A resolution that was unanimously adopted by the City Council last night gives Sunnyside the option of financing the purchase of the Monson feedlot with reimbursement bonds.

However, City Manager Bob Stockwell clearly insisted to everyone in attendance at Monday evening's Council meeting that the tax-exempt bonds would only be issued in case of dire financial emergency.

The issuance of such bonds, said Stockwell, is a remote possibility. He explained that the city is merely preserving its right to issue bonds to finance the purchase of the feedlot. Stockwell described the adoption of the resolution as a contingent in case the city experiences a devastating financial setback in the immediate future. Under federal tax laws, the city could only issue the bonds within the first three years of incurring the debt.

If such a financial emergency occurred, most likely revenue bonds would be issued, and they wouldn't require a vote of the people of Sunnyside.

In essence, by issuing bonds it would give the city the right to convert the Monson feedlot property it is buying into ready cash.

"But there is no intent on our part to do this," Stockwell said, adding that the resolution only reserves the city's right to do so.

In early October, city officials announced a deal had been struck to purchase the 150-acre feedlot from the Monson family for $2.5 million. The financing of the feedlot, said Stockwell at the time, would be through a series of internal interfund loans, using monies the city had in reserve that were yielding low returns.
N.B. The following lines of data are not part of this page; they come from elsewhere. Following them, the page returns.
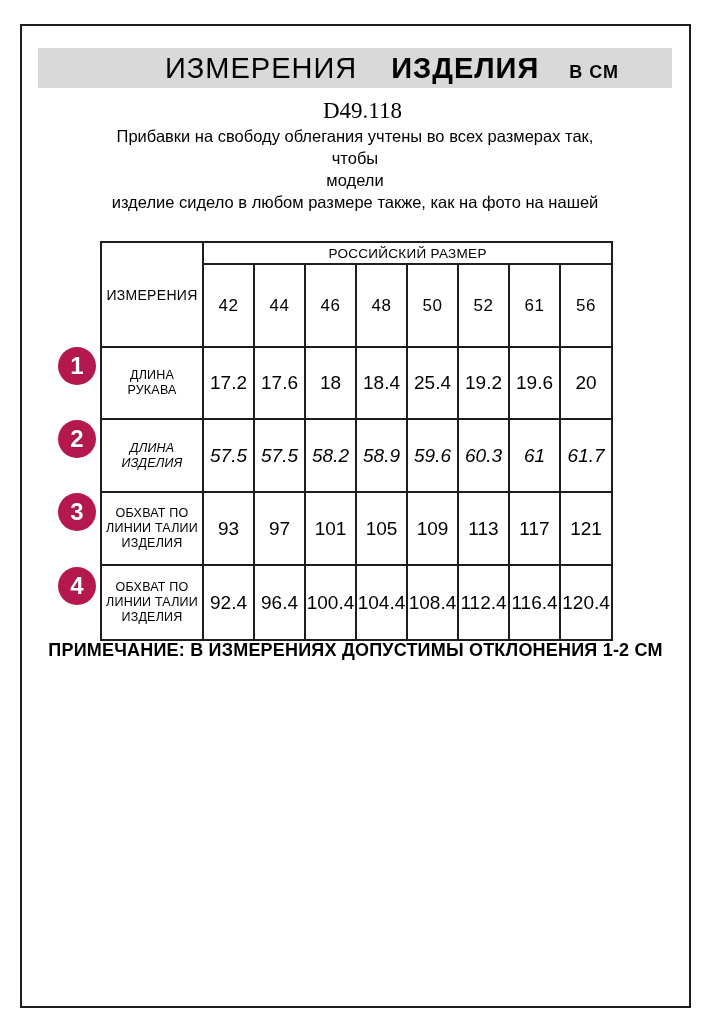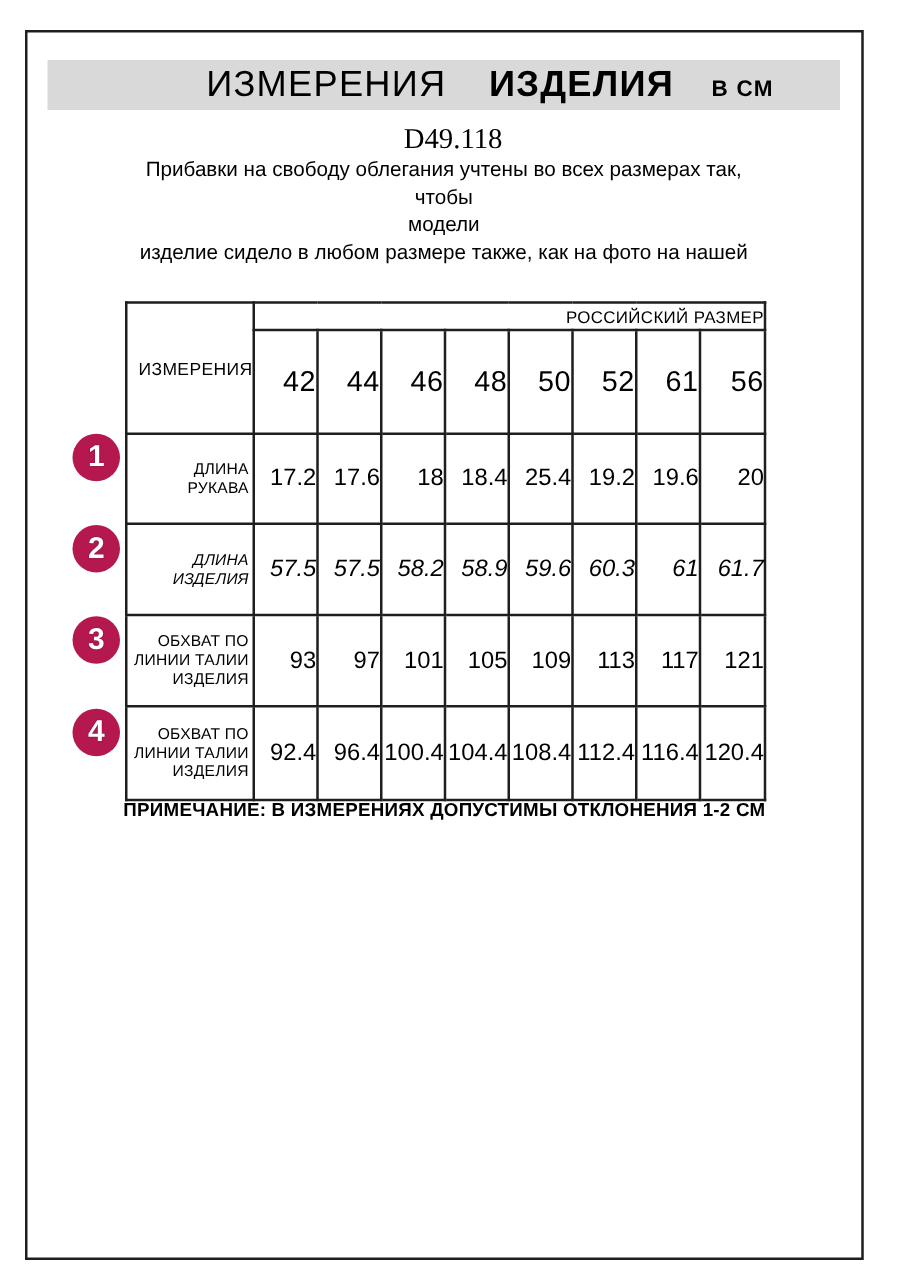--- a/index.html
+++ b/index.html
@@ -68,58 +68,58 @@
   }
   table.size-table {
     position: absolute;
     left: 100px; top: 241px;
     border-collapse: collapse;
     table-layout: fixed;
     width: 512px;
   }
   table.size-table td, table.size-table th {
     border: 2px solid #1e1e1e;
-    text-align: right;
+    text-align: center;
     vertical-align: middle;
     font-weight: normal;
   }
   .corner-cell {
     width: 102px;
     font-size: 14px;
     letter-spacing: 0.3px;
   }
   .group-header-cell {
     height: 22px;
     font-size: 13.5px;
     letter-spacing: 0.3px;
   }
   .size-cell {
     height: 83px;
-    font-size: 23px;
+    font-size: 17px;
     font-weight: bold;
     letter-spacing: 0.5px;
   }
   .label-cell {
     font-size: 12.5px;
     line-height: 15px;
     padding: 8px 3px;
     letter-spacing: 0.2px;
   }
   .value-cell { font-size: 19px; }
   tbody tr:nth-child(1) td { height: 72px; }
   tbody tr:nth-child(2) td { height: 73px; font-style: italic; }
   tbody tr:nth-child(3) td { height: 73px; }
   tbody tr:nth-child(4) td { height: 75px; }
   .note {
     position: absolute;
     left: 20px; top: 640px;
     width: 671px;
     text-align: center;
     font-weight: bold;
-    font-size: 15px;
+    font-size: 18px;
     letter-spacing: 0.2px;
   }
   .row-circle {
     position: absolute;
     left: 58px;
     width: 38px; height: 38px;
     border-radius: 50%;
     background: #b5174f;
     color: #ffffff;
     font-size: 24px;

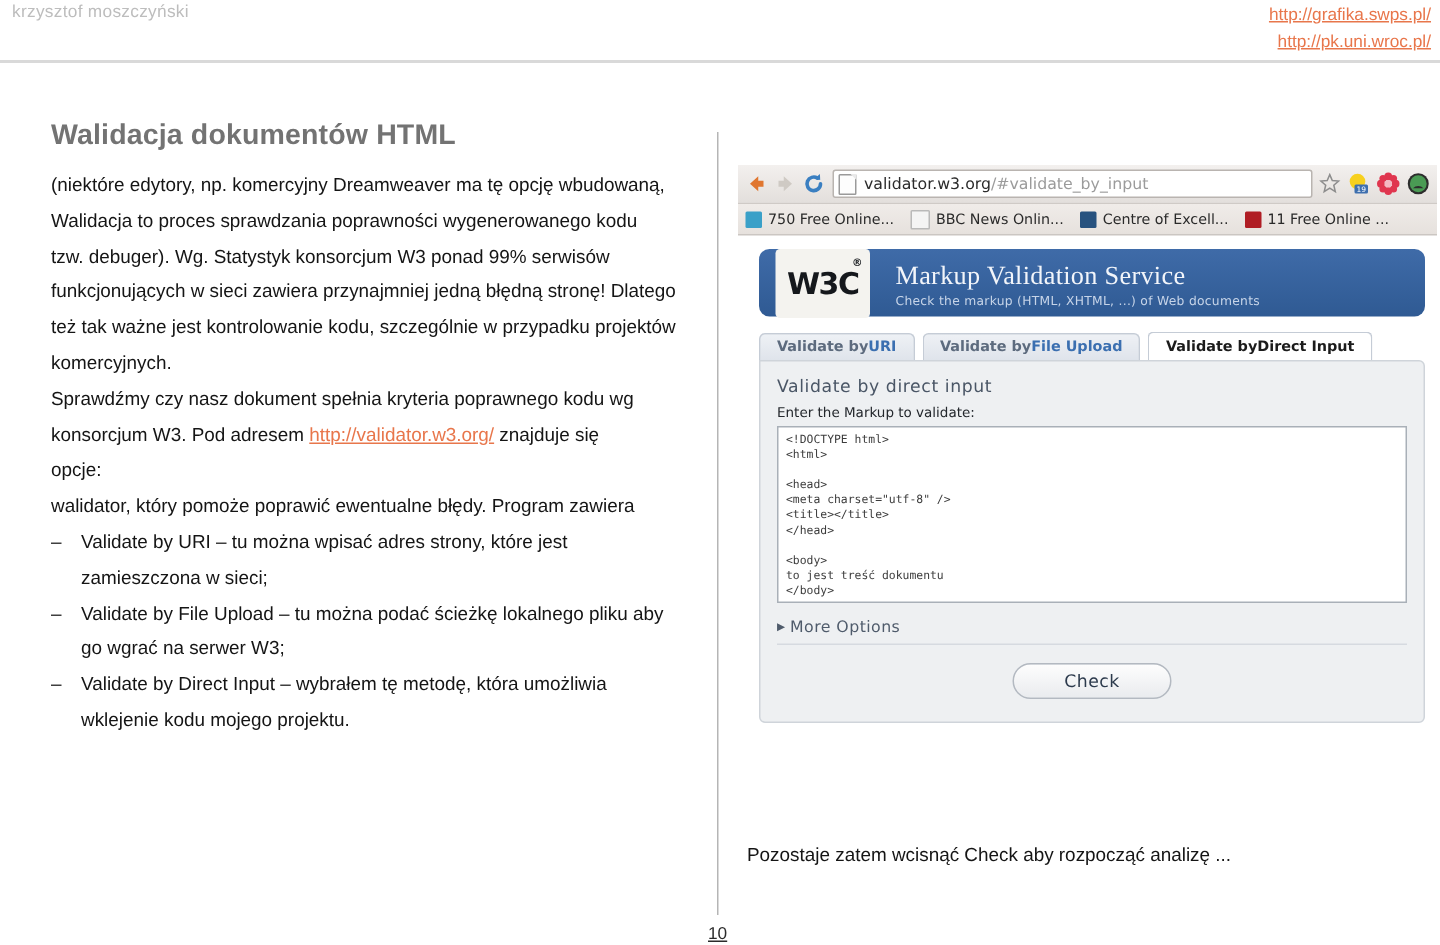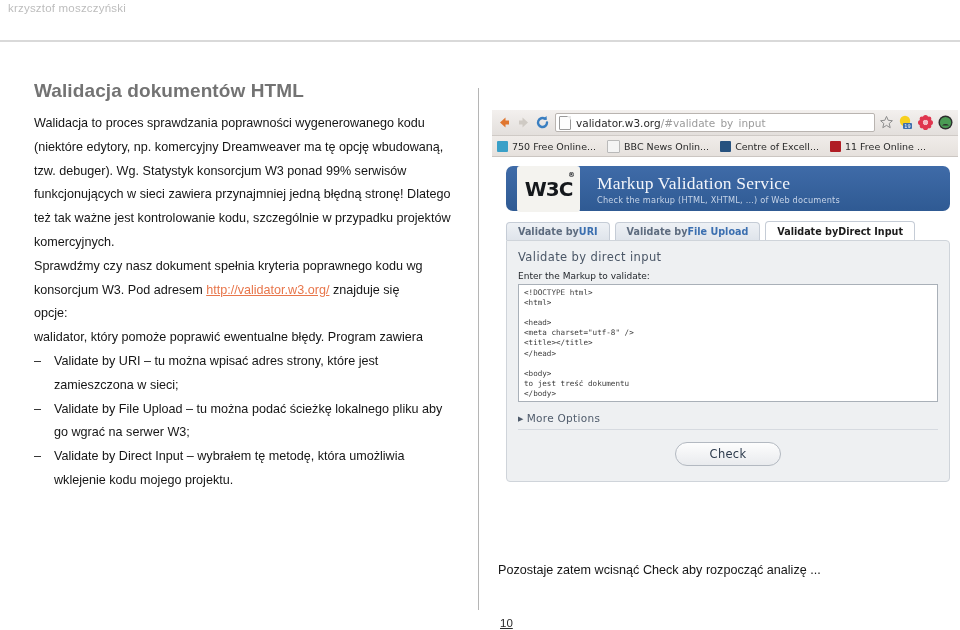--- a/index.html
+++ b/index.html
@@ -102,21 +102,21 @@
     position: absolute;
     left: 478px; top: 88px;
     width: 1px;
     height: 522px;
     background: #b5b5b5;
   }
 
   
   .page-number {
     position: absolute;
-    left: 500px; top: 617px;
+    left: 472px; top: 617px;
     font-size: 11.5px;
     color: #2b2b2b;
     text-decoration: underline;
   }
 
   
   .caption {
     position: absolute;
     left: 498px; top: 563px;
     font-size: 12.6px;
@@ -365,28 +365,32 @@
     font-family: "DejaVu Sans", sans-serif;
     padding: 4px 34px;
     letter-spacing: .3px;
   }
 </style>
 </head>
 <body>
 
 <div class="top-header">
   <div class="author-name">krzysztof moszczyński</div>
+  <div class="header-links">
+    <a href="#">http://grafika.swps.pl/</a>
+    <a href="#">http://pk.uni.wroc.pl/</a>
+  </div>
 </div>
 <div class="header-rule"></div>
 
 <div class="slide-title">Walidacja dokumentów HTML</div>
 
 <div class="body-col">
+  <div class="body-line">(niektóre edytory, np. komercyjny Dreamweaver ma tę opcję wbudowaną,</div>
   <div class="body-line">Walidacja to proces sprawdzania poprawności wygenerowanego kodu</div>
-  <div class="body-line">(niektóre edytory, np. komercyjny Dreamweaver ma tę opcję wbudowaną,</div>
   <div class="body-line">tzw. debuger). Wg. Statystyk konsorcjum W3 ponad 99% serwisów</div>
   <div class="body-line">funkcjonujących w sieci zawiera przynajmniej jedną błędną stronę! Dlatego</div>
   <div class="body-line">też tak ważne jest kontrolowanie kodu, szczególnie w przypadku projektów</div>
   <div class="body-line">komercyjnych.</div>
 
   <div class="body-line">Sprawdźmy czy nasz dokument spełnia kryteria poprawnego kodu wg</div>
   <div class="body-line"><span>konsorcjum W3. Pod adresem </span><a class="inline-link" href="#">http://validator.w3.org/</a><span> znajduje się</span></div>
   <div class="body-line">opcje:</div>
   <div class="body-line">walidator, który pomoże poprawić ewentualne błędy. Program zawiera</div>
In responding to questions from several in attendance at last night's Council meeting, Stockwell said the interfund loans the city will make to purchase the property isn't taking money away from any of the city's existing programs. He explained that the funds being used aren't coming from the general operating budget, which will total just under $6 million in 2005. The money for the feedlot purchase instead will be taken from invested reserves, none of which can legally be used for general operating expenses.